▶ _DIRECTIONS FOR THIS TASK_: Take every line containing "ZÁRVA" out of the records.

▶ _EXERCISE DATA_:
■ ■ ■ ■ ■

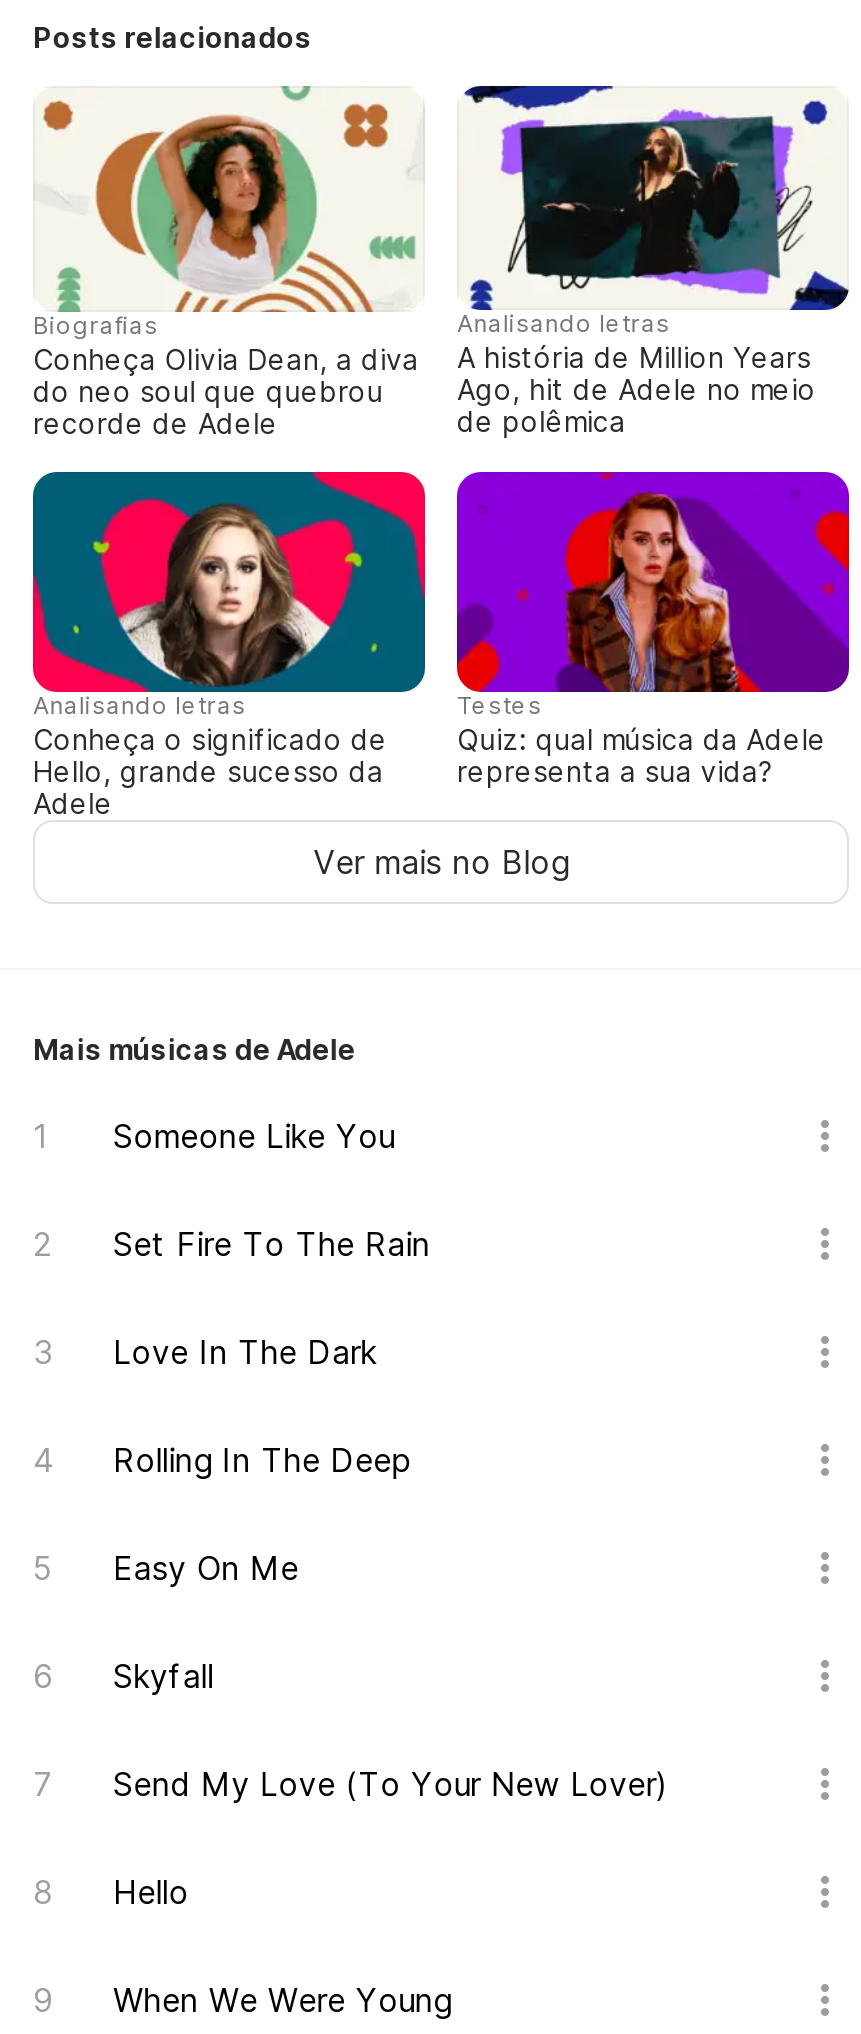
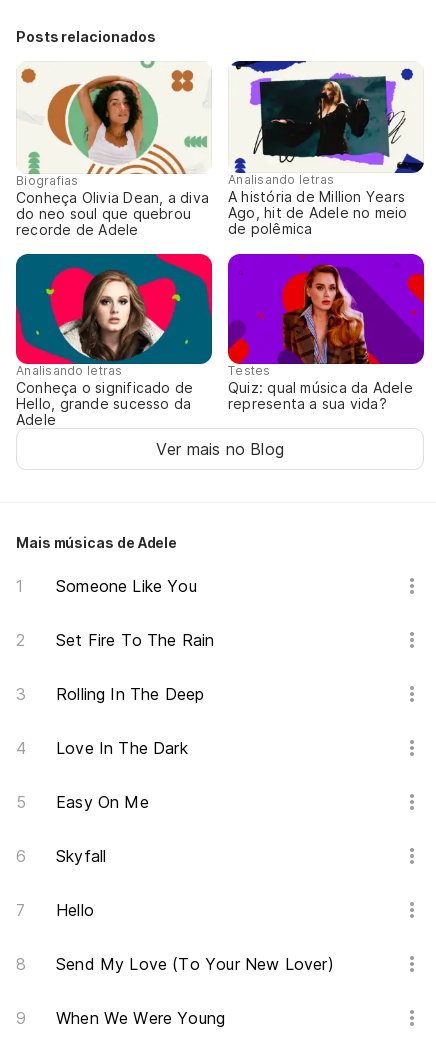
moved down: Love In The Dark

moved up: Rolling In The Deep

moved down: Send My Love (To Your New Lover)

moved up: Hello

■ ■ ■ ■ ■

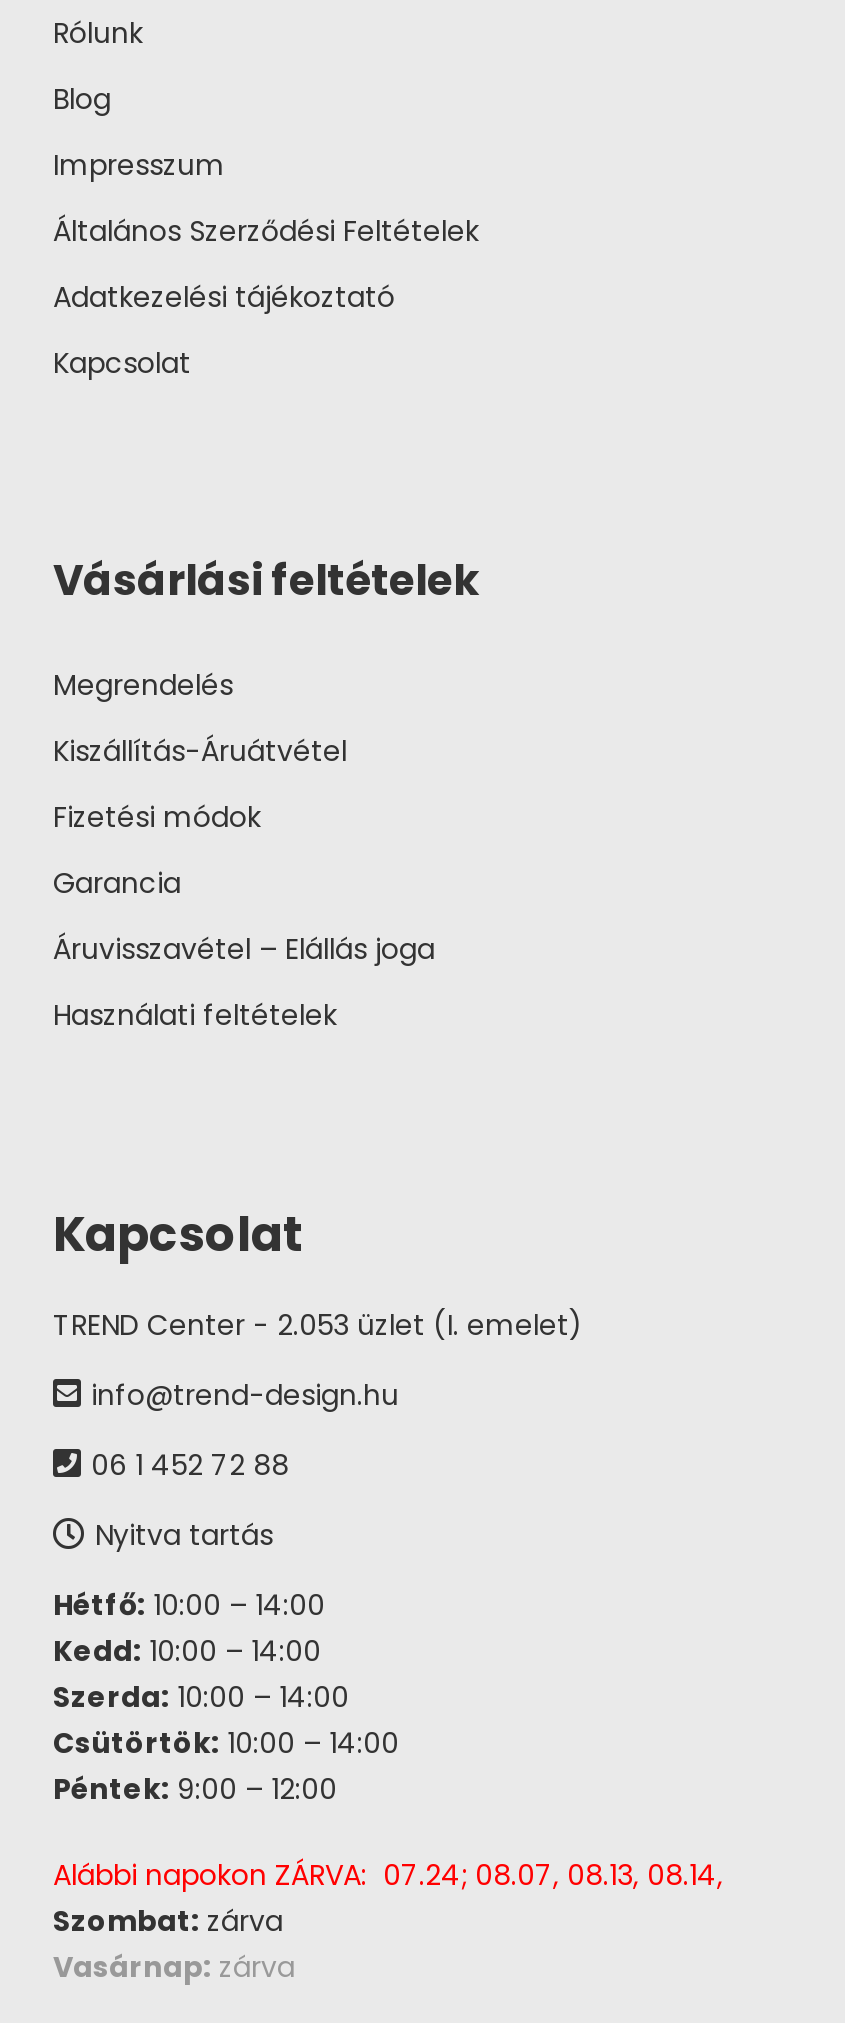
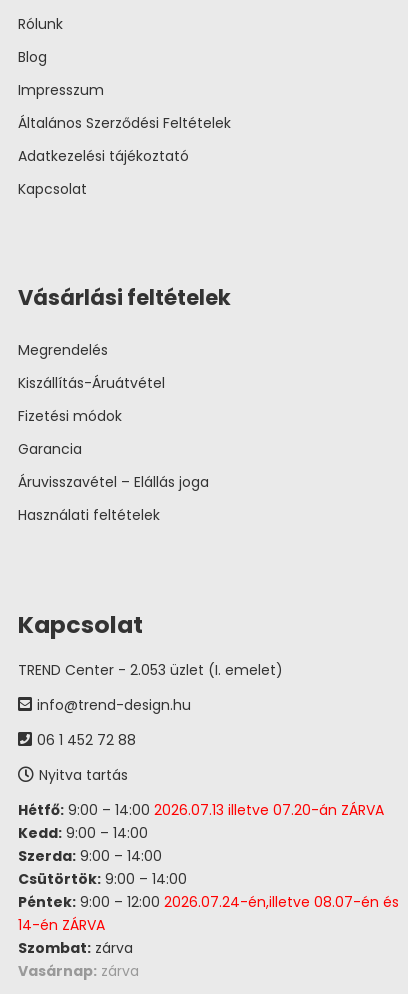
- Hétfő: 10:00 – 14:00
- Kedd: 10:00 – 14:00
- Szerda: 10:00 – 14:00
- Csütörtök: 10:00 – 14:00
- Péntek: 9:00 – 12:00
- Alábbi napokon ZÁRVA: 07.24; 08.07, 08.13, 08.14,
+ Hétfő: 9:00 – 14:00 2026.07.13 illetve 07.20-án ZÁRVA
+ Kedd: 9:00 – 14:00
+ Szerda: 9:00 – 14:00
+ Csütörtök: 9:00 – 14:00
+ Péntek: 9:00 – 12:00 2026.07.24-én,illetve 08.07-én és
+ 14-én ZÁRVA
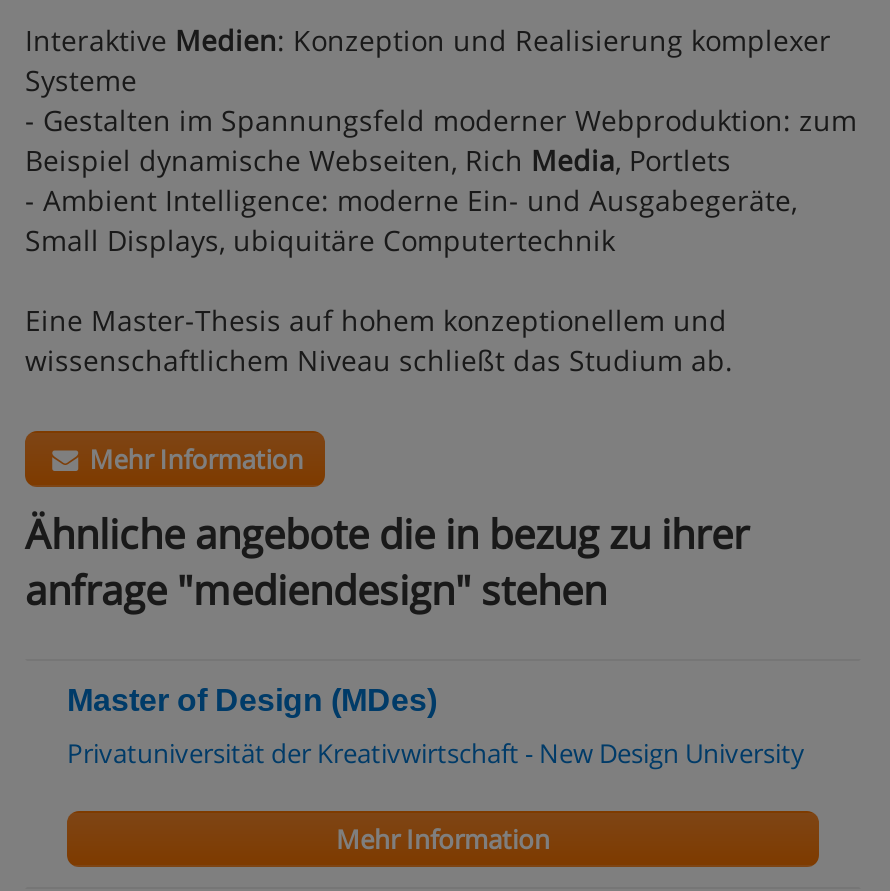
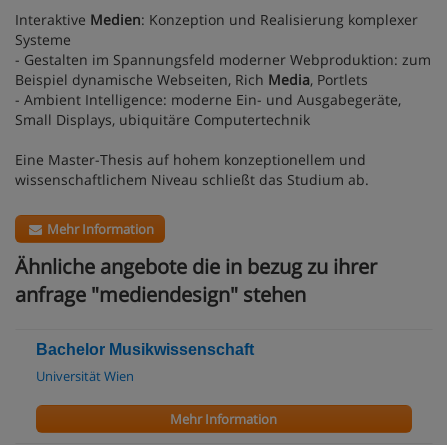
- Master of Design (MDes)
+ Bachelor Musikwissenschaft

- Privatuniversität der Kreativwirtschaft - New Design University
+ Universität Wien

■ ■ ■ ■ ■

▶ _SOLUTION TO THIS EXERCISE_:
- Alábbi napokon ZÁRVA: 07.24; 08.07, 08.13, 08.14,
+ Hétfő: 9:00 – 14:00 2026.07.13 illetve 07.20-án ZÁRVA
+ 14-én ZÁRVA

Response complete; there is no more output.